= David Tebele Scheuer =

Jacob Moses David Tebele Scheuer (1712–1782) was a German rabbi.

==Biography==
Born in Frankfurt am Main in 1712, he was one of the outstanding students of Rabbi Jacob Poppers, author of Shav Ya'akov, in Frankfurt. He served as Dayan of Frankfurt during the entire time that the Pnei Yehoshua, Rabbi Yehoshua Falk was Rabbi of Frankfurt (1741-1756). In 1759 he succeeded his father-in-law Rabbi Nathan Otiz as Rabbi of Bamberg. There during the Third Silesian War; part of the Seven Years' War (1756-1763), where Austria under the Empress Maria Theresa of Austria tried for the second time in vain to get back Silesia from Prussia; the Prussians under King Frederick the Great ravaged and plundered the region. In 1763 during the turmoil, Rabbi Tebele lost many of his writings including his writings on the tractate Niddah, which he greatly bemoaned.
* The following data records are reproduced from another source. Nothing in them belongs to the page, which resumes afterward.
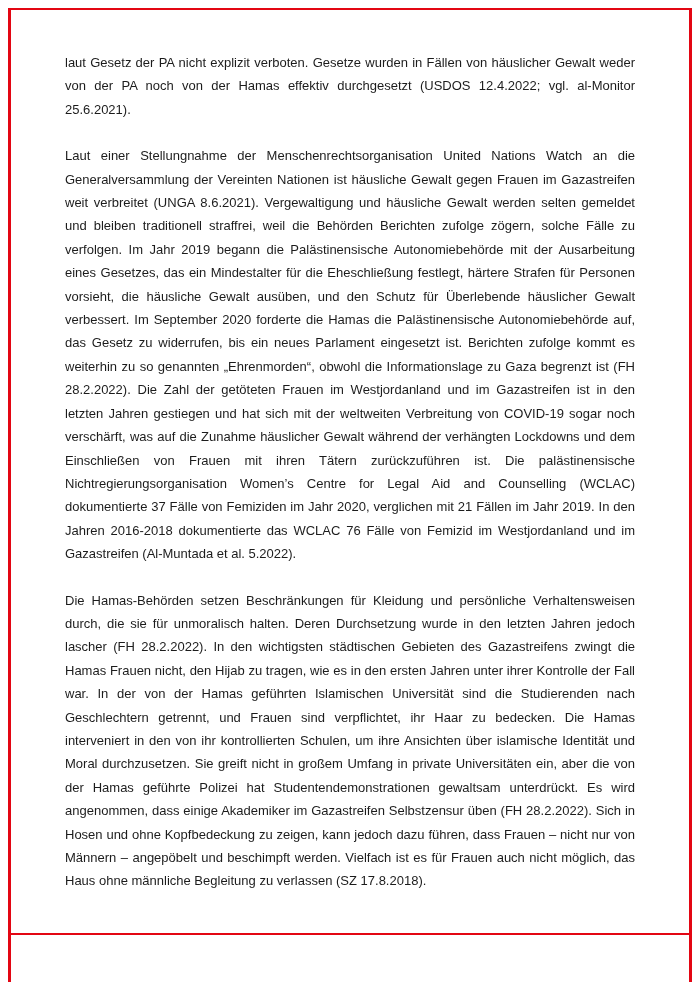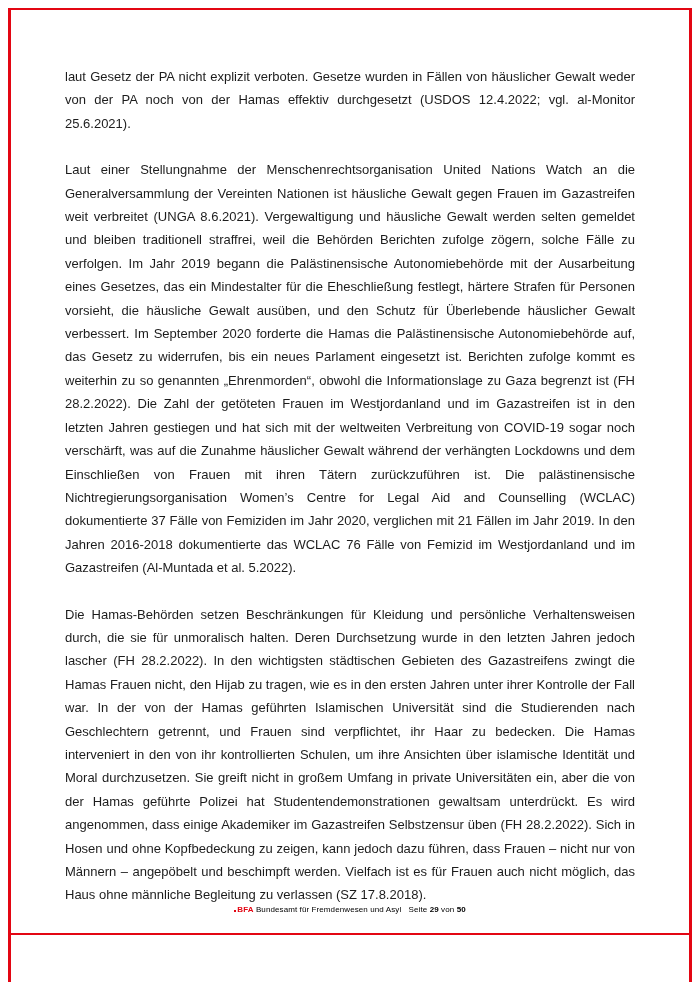--- a/index.html
+++ b/index.html
@@ -22,7 +22,7 @@
   .rule-right  { right: 8px; top: 8px; bottom: 8px; width: 3px; }
   .content {
     position: absolute;
-    left: 65px; top: 65px; width: 570px;
+    left: 65px; top: 51px; width: 570px;
   }
   .content p {
     margin: 0 0 23px 0;

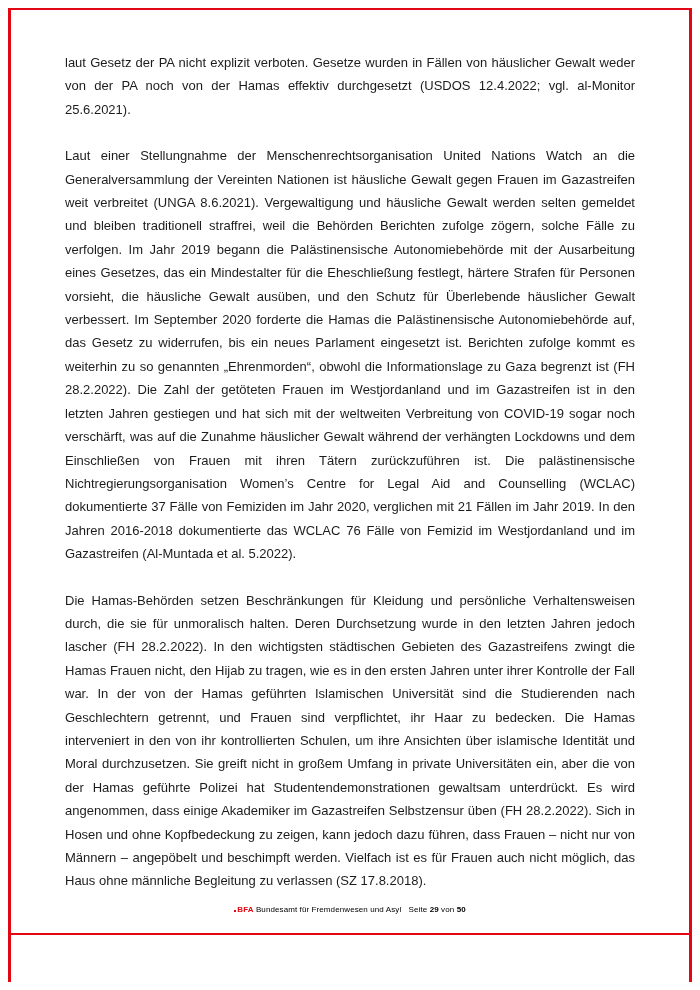--- a/index.html
+++ b/index.html
@@ -65,14 +65,6 @@
     <p>Die Hamas-Behörden setzen Beschränkungen für Kleidung und persönliche Verhaltensweisen durch, die sie für unmoralisch halten. Deren Durchsetzung wurde in den letzten Jahren jedoch lascher (FH 28.2.2022). In den wichtigsten städtischen Gebieten des Gazastreifens zwingt die Hamas Frauen nicht, den Hijab zu tragen, wie es in den ersten Jahren unter ihrer Kontrolle der Fall war. In der von der Hamas geführten Islamischen Universität sind die Studierenden nach Geschlechtern getrennt, und Frauen sind verpflichtet, ihr Haar zu bedecken. Die Hamas interveniert in den von ihr kontrollierten Schulen, um ihre Ansichten über islamische Identität und Moral durchzusetzen. Sie greift nicht in großem Umfang in private Universitäten ein, aber die von der Hamas geführte Polizei hat Studentendemonstrationen gewaltsam unterdrückt. Es wird angenommen, dass einige Akademiker im Gazastreifen Selbstzensur üben (FH 28.2.2022). Sich in Hosen und ohne Kopfbedeckung zu zeigen, kann jedoch dazu führen, dass Frauen – nicht nur von Männern – angepöbelt und beschimpft werden. Vielfach ist es für Frauen auch nicht möglich, das Haus ohne männliche Begleitung zu verlassen (SZ 17.8.2018).</p>
   </div>
 
-  <div class="footer">
-    <span class="dot"></span><span class="bfa">BFA</span>
-    <span>Bundesamt für Fremdenwesen und Asyl</span>
-    <span class="gap">Seite</span>
-    <b>29</b>
-    <span>von</span>
-    <b>50</b>
-  </div>
 </div>
 
 </body></html>

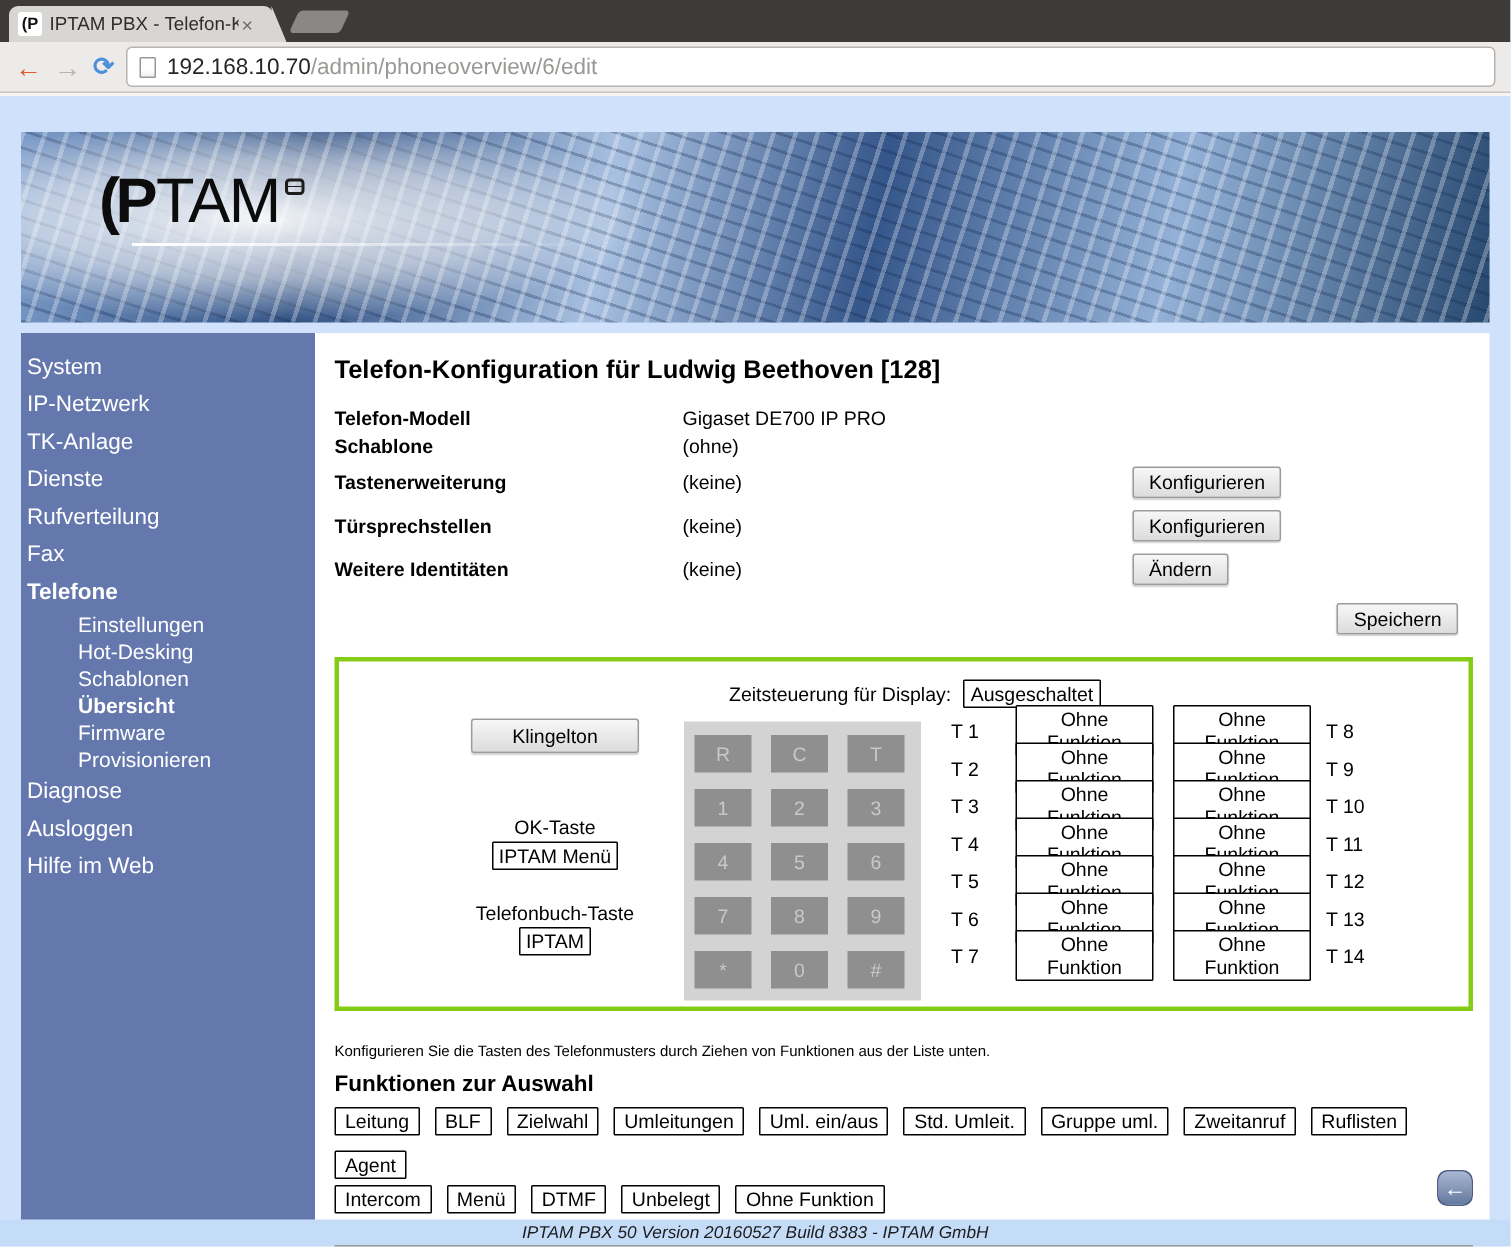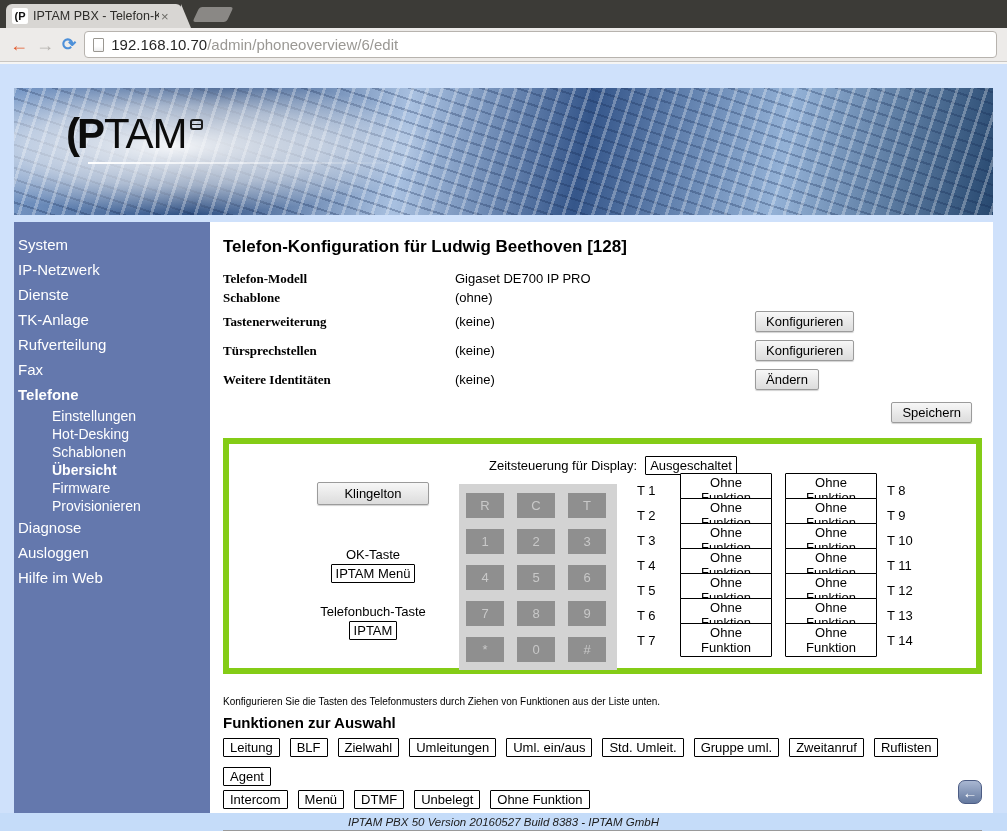--- a/index.html
+++ b/index.html
@@ -64,7 +64,7 @@
   .inforow { display:grid; grid-template-columns:232px 300px 1fr; align-items:center; font-size:13px; }
   .inforow.short { height:19px; }
   .inforow.tall { height:29px; }
-  .inflabel { font-weight:bold;font-family:Liberation Serif, serif; }
+  .inflabel { font-weight:bold; }
   .gbtn { background:linear-gradient(#f7f7f7,#dcdcdc); border:1px solid #9b9b9b; border-radius:2px;
           font-size:13px; padding:2px 10px; font-family:inherit; box-shadow:0 1px 1px rgba(0,0,0,0.18); }
   .saverow { text-align:right; margin:8px 10px 0 0; height:23px; }

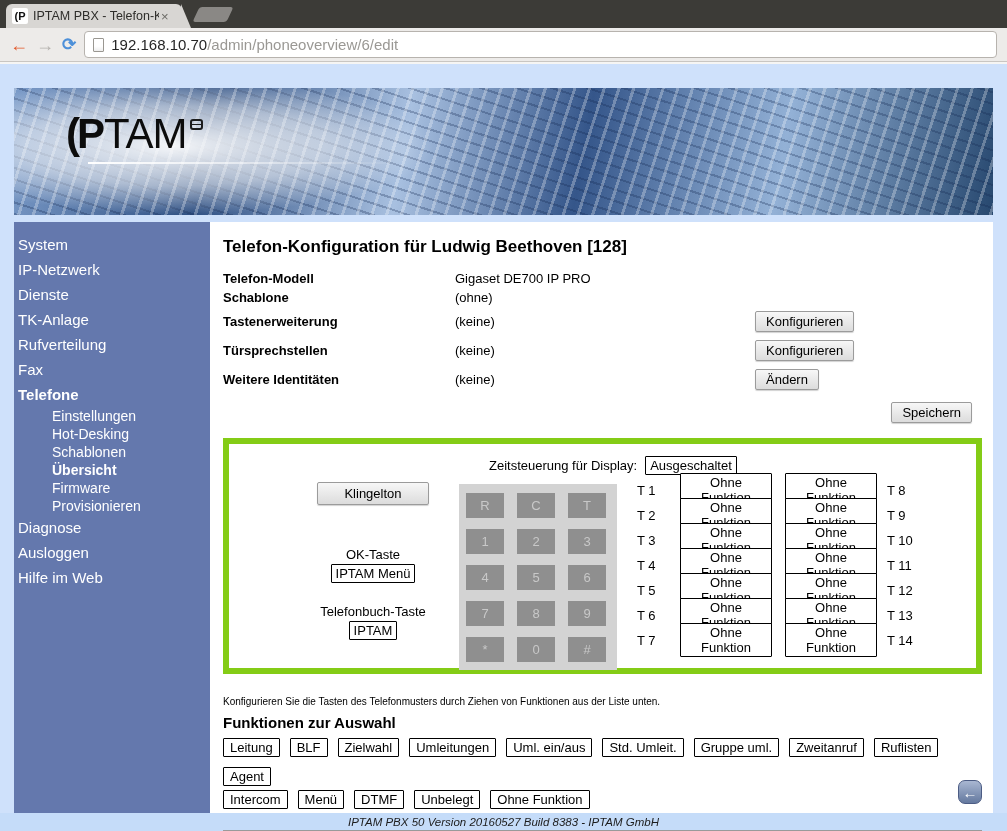--- a/index.html
+++ b/index.html
@@ -135,8 +135,8 @@
     <div class="sidebar">
       <div class="snav-main">System</div>
       <div class="snav-main">IP-Netzwerk</div>
+      <div class="snav-main">TK-Anlage</div>
       <div class="snav-main">Dienste</div>
-      <div class="snav-main">TK-Anlage</div>
       <div class="snav-main">Rufverteilung</div>
       <div class="snav-main">Fax</div>
       <div class="snav-main bold">Telefone</div>

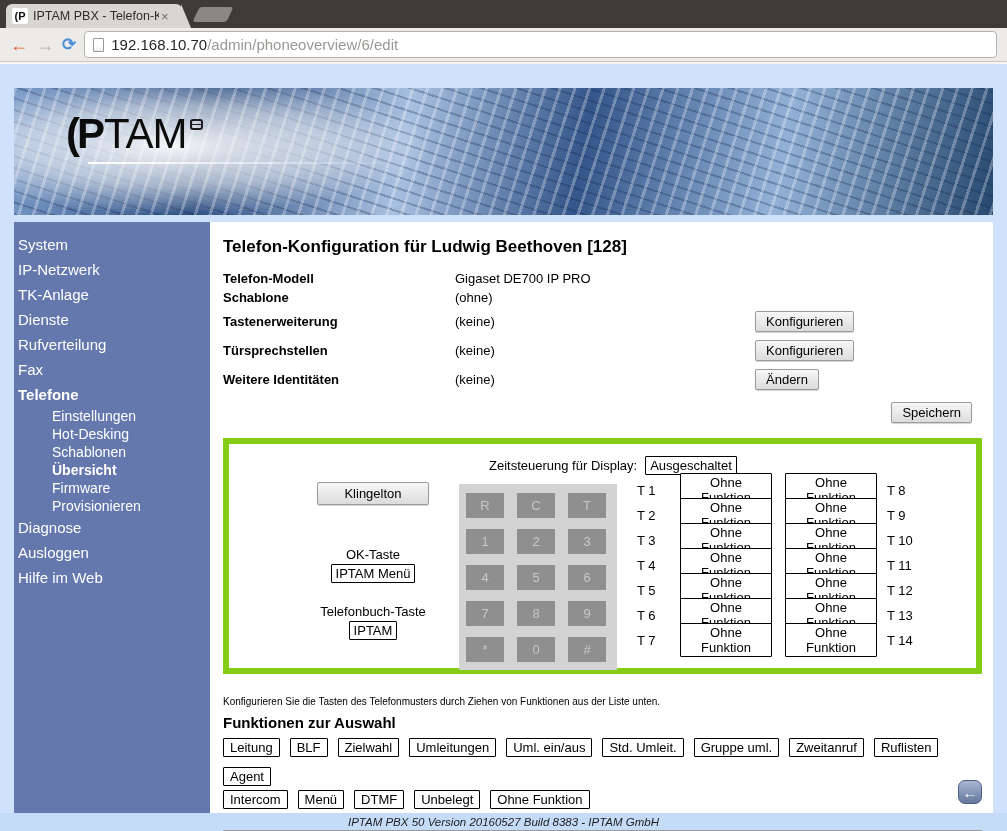--- a/index.html
+++ b/index.html
@@ -70,7 +70,7 @@
   .saverow { text-align:right; margin:8px 10px 0 0; height:23px; }
 
   
-  .phonebox { border:6px solid #84cc16; margin-top:13px; height:236px; position:relative; font-size:13px; }
+  .phonebox { border:3px solid #84cc16; margin-top:13px; height:236px; position:relative; font-size:13px; }
   .bbtn { background:#fff; border:1px solid #000; border-radius:1px; font-size:13px;
           padding:1px 4px; font-family:inherit; }
   .disprow { position:absolute; left:260px; top:12px; display:flex; align-items:center; gap:8px; }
In 1767 he was appointed as Rabbi of Mainz where he led a Yeshiva. He died there in 1782 (Shmini Atzeres 5543 on the Hebrew calendar).

==Pupils==
Among his early pupils is Rabbi Levi Pante and Rabbi Eliezer Lazi, who studied with him in Bamberg, and among his later pupils was the Chasam Sofer. He also left two sons; Rabbi Mechel Scheuer, Rabbi of Worms and Rabbi Abraham Naftali Hertz Scheuer, who later served as Rabbi of Mainz.